As we embark on a new year, we find ourselves in the midst of significant changes in United States border enforcement policies. In one of the most significant changes in the U.S. government in many ye...
As we embark on a new year, we find ourselves in the midst of significant changes in United States border enforcement policies. In one of the most significant changes in the U.S. government in many years, the Department of Homeland Security (DHS) has taken over many of the functions and powers of the U.S. Immigration and Naturalization Service (INS) and the Customs Service.
In legislation enacted on November 25, 2002, the DHS was given authority over immigration and visa matters and shipments of cargo in order to prevent the entry of terrorists and terrorist materials and supplies into the United States. The INS has always had a dual role of service (processing applications for visas, work permits and other “benefits”) and enforcement (border inspections and deportation/removal functions). The DHS has taken over the enforcement functions, leaving the personnel of the various INS offices nationwide uncertain as to their fate or future functions.

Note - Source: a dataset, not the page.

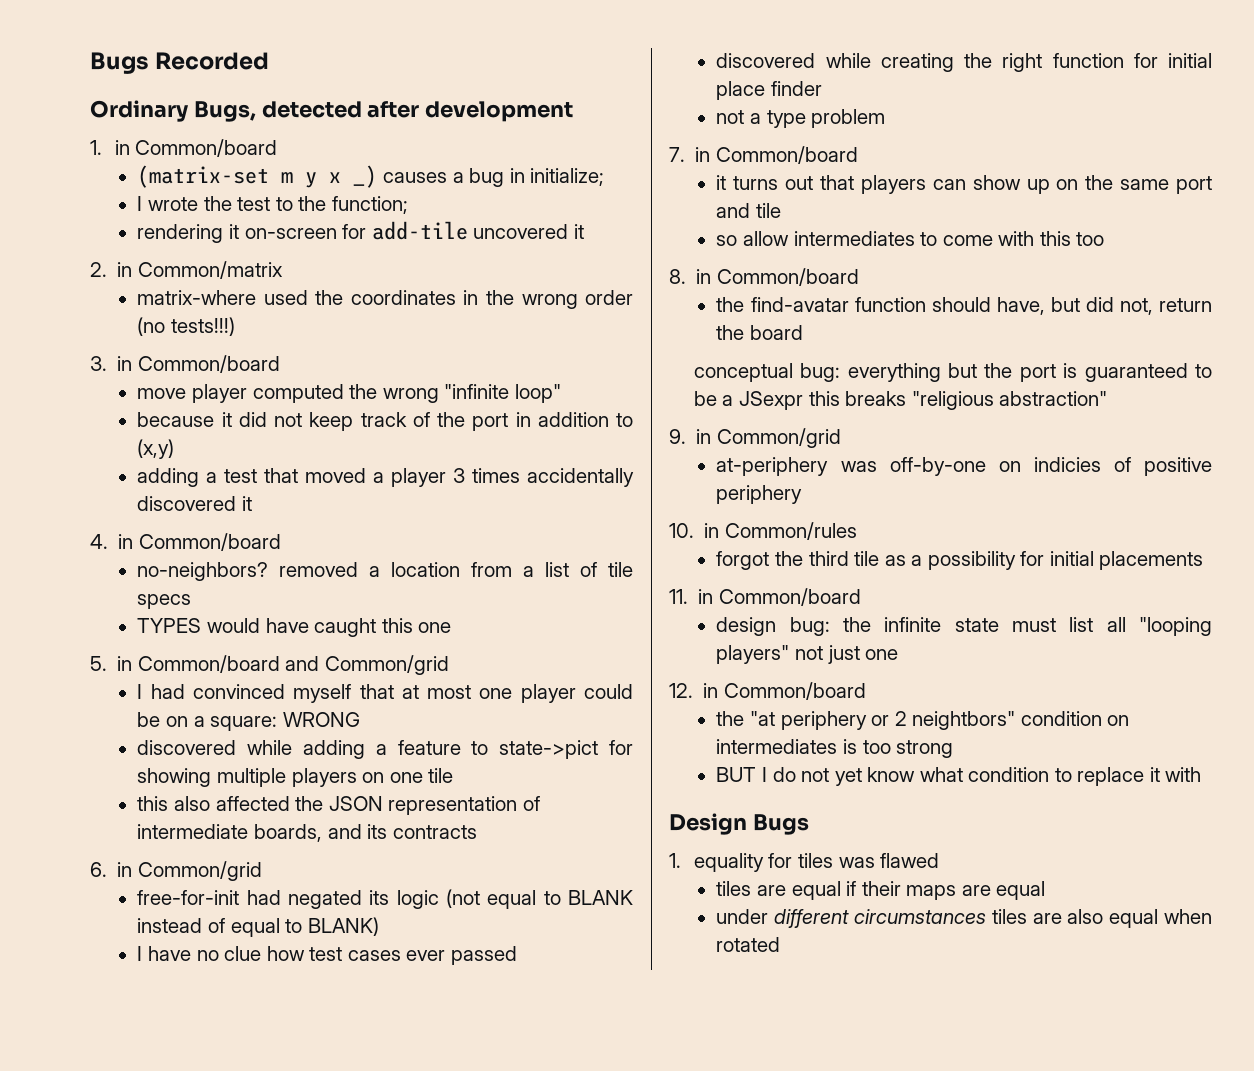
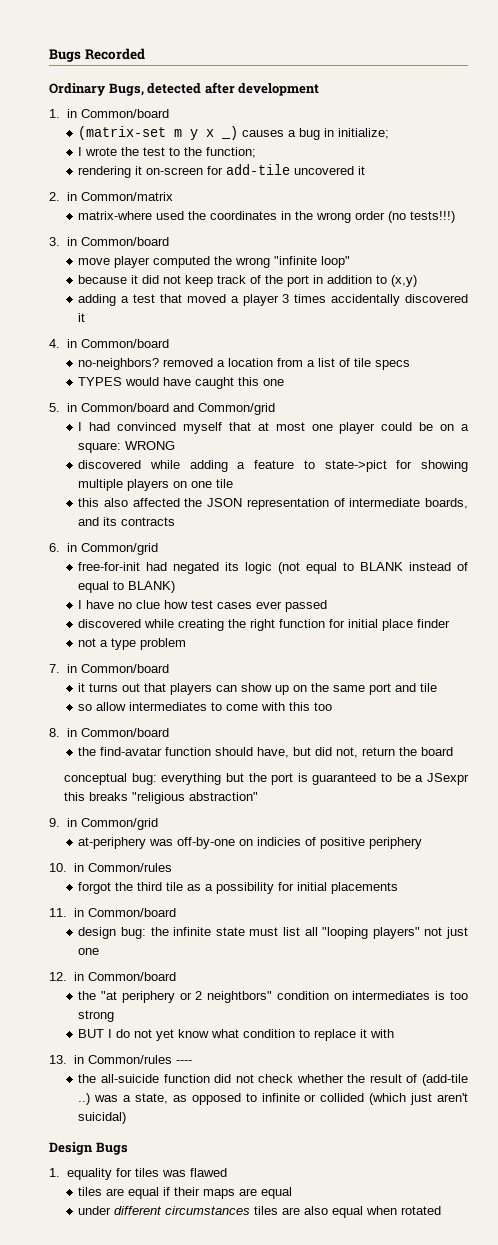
(1202, 774) none -> [49,1055,192,1064] [78,1074,468,1086] [78,1093,468,1105] [78,1112,127,1124] // 13. in Common/rules ---- // the all-suicide function did not check whether the result of (add-tile ..) was a state, as opposed to infinite or collided (which just aren't suicidal)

There is a 12-month transition period during which personnel and other resources are allocated within the new system.
Even before this new legislation, we saw many developments in 2002, including:
Much broader security and background checks at the ports of entry and in connection with every application for an INS benefit.
The announcement that the INS will now strictly enforce the law requiring visitors and temporary residents to provide written notice of address change within 10 days after the change.

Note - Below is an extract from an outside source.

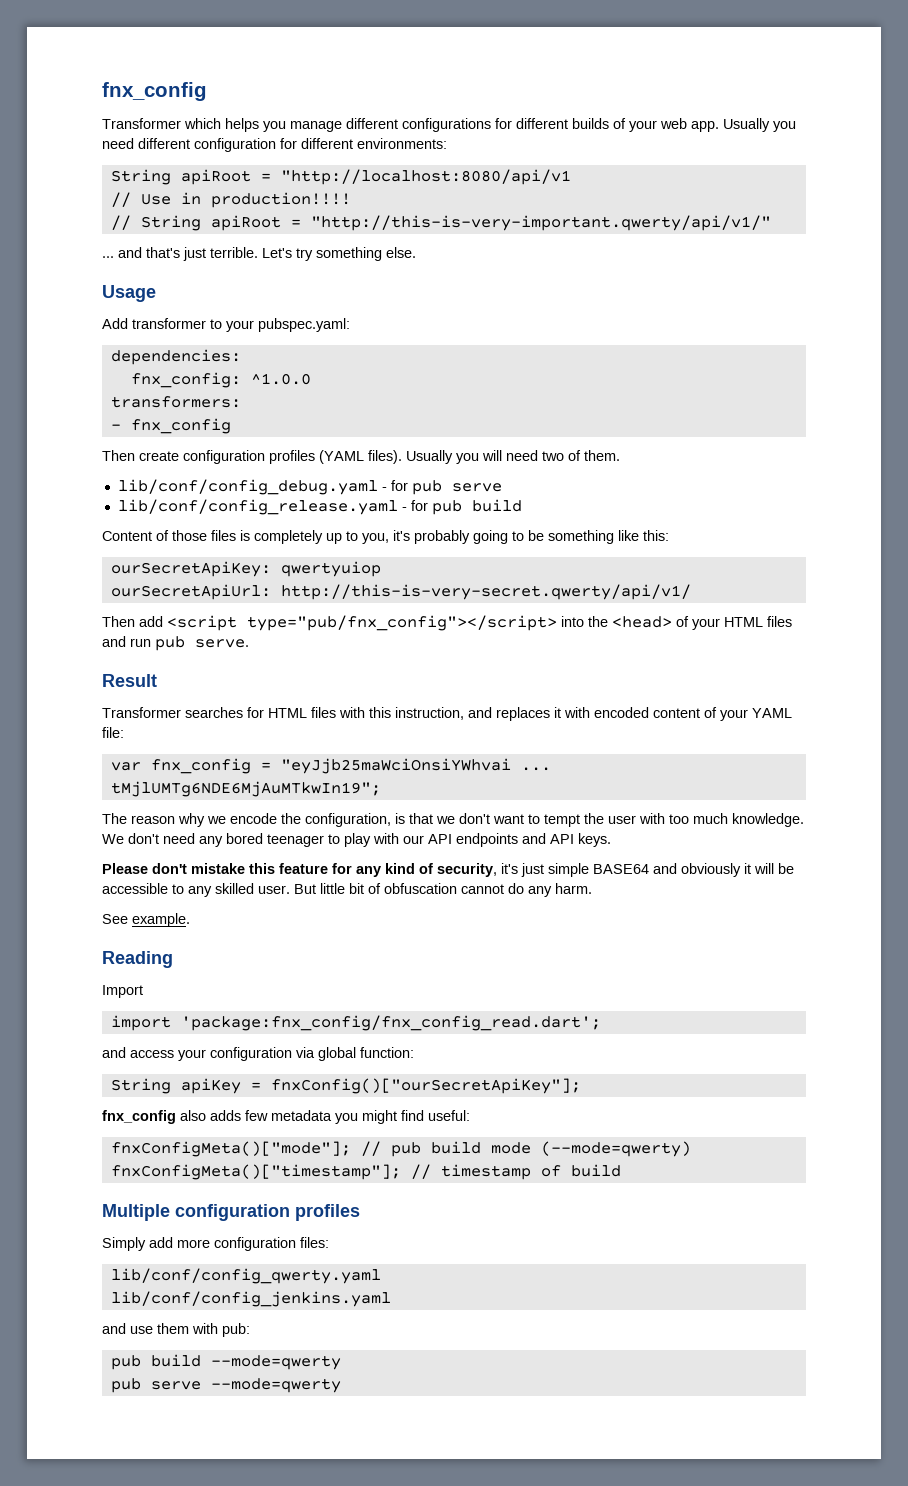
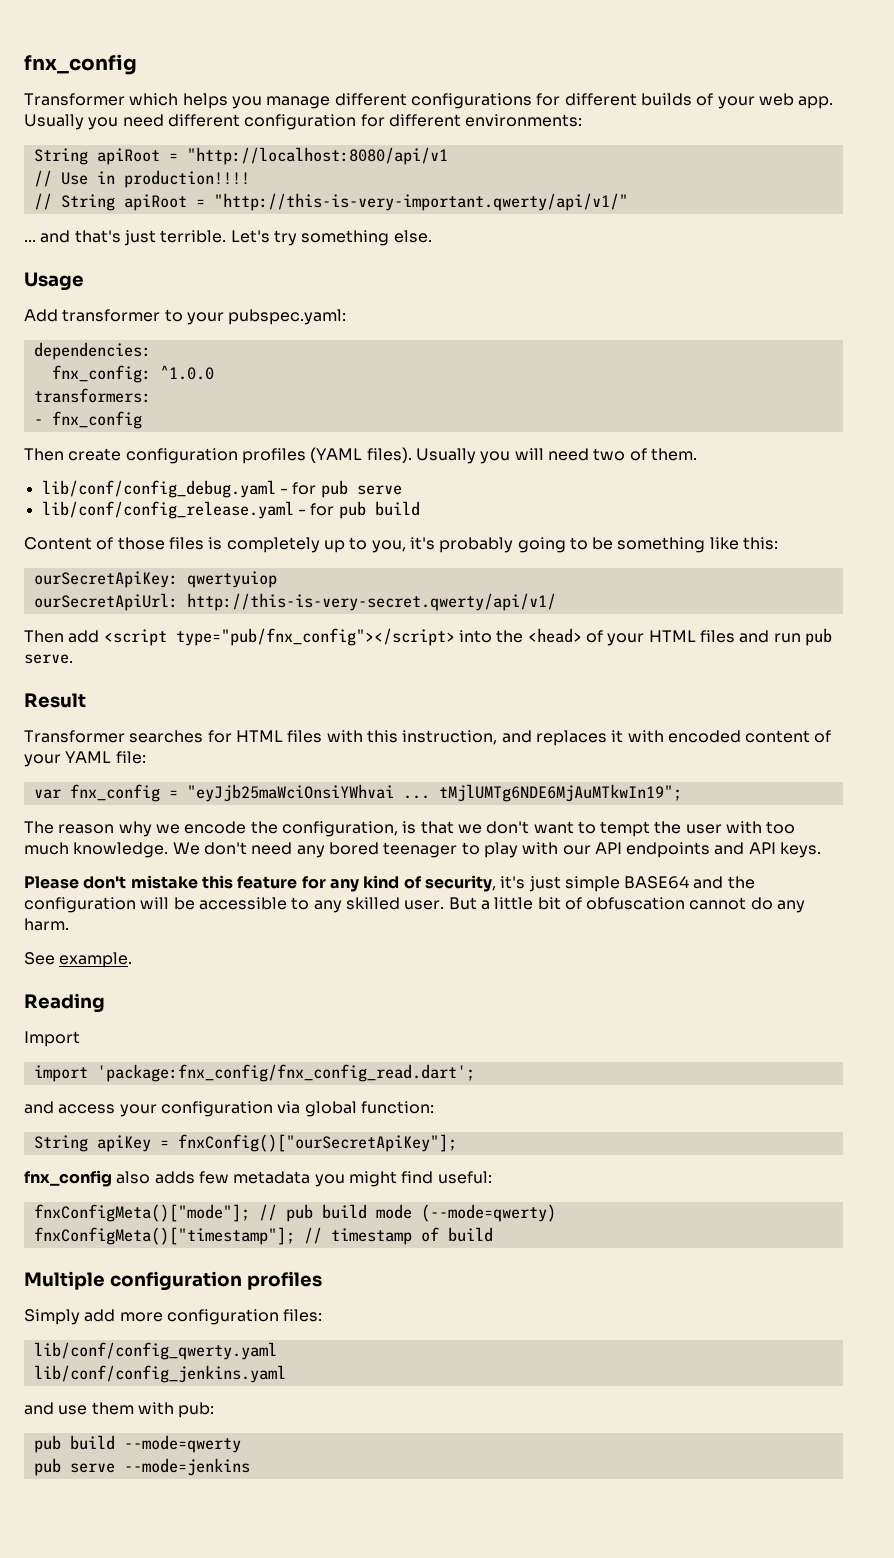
[681,863,751,877] obviously it -> [727,876,755,889] [24,897,136,913] the configuration
(316, 889) none -> [480,900,490,910] a
[210,1378,341,1393] --mode=qwerty -> [123,1458,250,1476] --mode=jenkins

The announcement, previously reported here, that the INS is removing the visa exempt status from Canadian landed immigrants from UK Commonwealth countries.
The requirement that citizens or nationals of certain countries must register upon entry to the United States and provide formal notification of departure from the United States at designated points of departure.
Use of sophisticated scanning devices at ports of entry to inspect cargo for dangerous materials such as weapons, explosives or chemicals.
Apparently lost in the priority of border security was any progress in some of the areas of most concern to Canadian truckers such as cabotage rules or waivers. On the subject of cabotage rules, we have been hopeful for the past few years that the INS would relax its strict interpretation of rules relating to pickups and deliveries within the United States. Unlike the Customs Service, which looks towards the international character of the merchandise, the INS focuses strictly on the points of pickup and delivery, and declares illegal virtually any pickup or delivery of the same goods in the United States.
Of particular concern to Canadian carriers are goods having an origin or destination in Mexico. Due to issues relating to physical entries into Mexico, goods are often picked up or dropped off at free trade zones or other designated areas in the United States near the Mexican border. Under INS rules, it is illegal to pickup goods in the United States and deliver them to the U.S. border point. Similarly, it is a violation of the cabotage rules to pick up Mexican merchandise at the U.S. border point and deliver them to a subsequent point in the U.S.
We believe that a relaxation of the rules regarding these examples is justified, and we are hopeful that we will see some action in the future if physical entry into Mexico remains problematic. We do not expect to see a meaningful change in laws regarding “repositioning” movements in the United States. The INS has consistently resisted such changes on the grounds that they invite too much abuse, and also open up the Canadian carriers to corporate law and U.S. tax issues that cannot be resolved at the INS level alone.
There is one area that may see change in a positive way in 2003. We have been commenting for several years that the INS is considering adoption of a five-year waiver as a compromise between the current one-year renewable waiver and the old border-crossing card of indefinite duration. A couple of months ago, we were informed that meaningful progress is being made toward the five-year waiver, and the only issues revolved around the nature of the document to be issued to the applicant. The INS wanted to introduce a waiver document consistent with other high-tech INS documents that provide information about the applicant, verify identification of the applicant and facilitate record keeping for entries and exits. Unfortunately, the recent change in structure from the INS to the DHS provides yet another reason for delay in the planning and implementation of this card. We remain hopeful but no actual implementation time frame has been announced. Until then, we are stuck with the annual renewal system.
The new year 2003 will undoubtedly be an interesting year of change, and we will continue to comment on developments as they occur.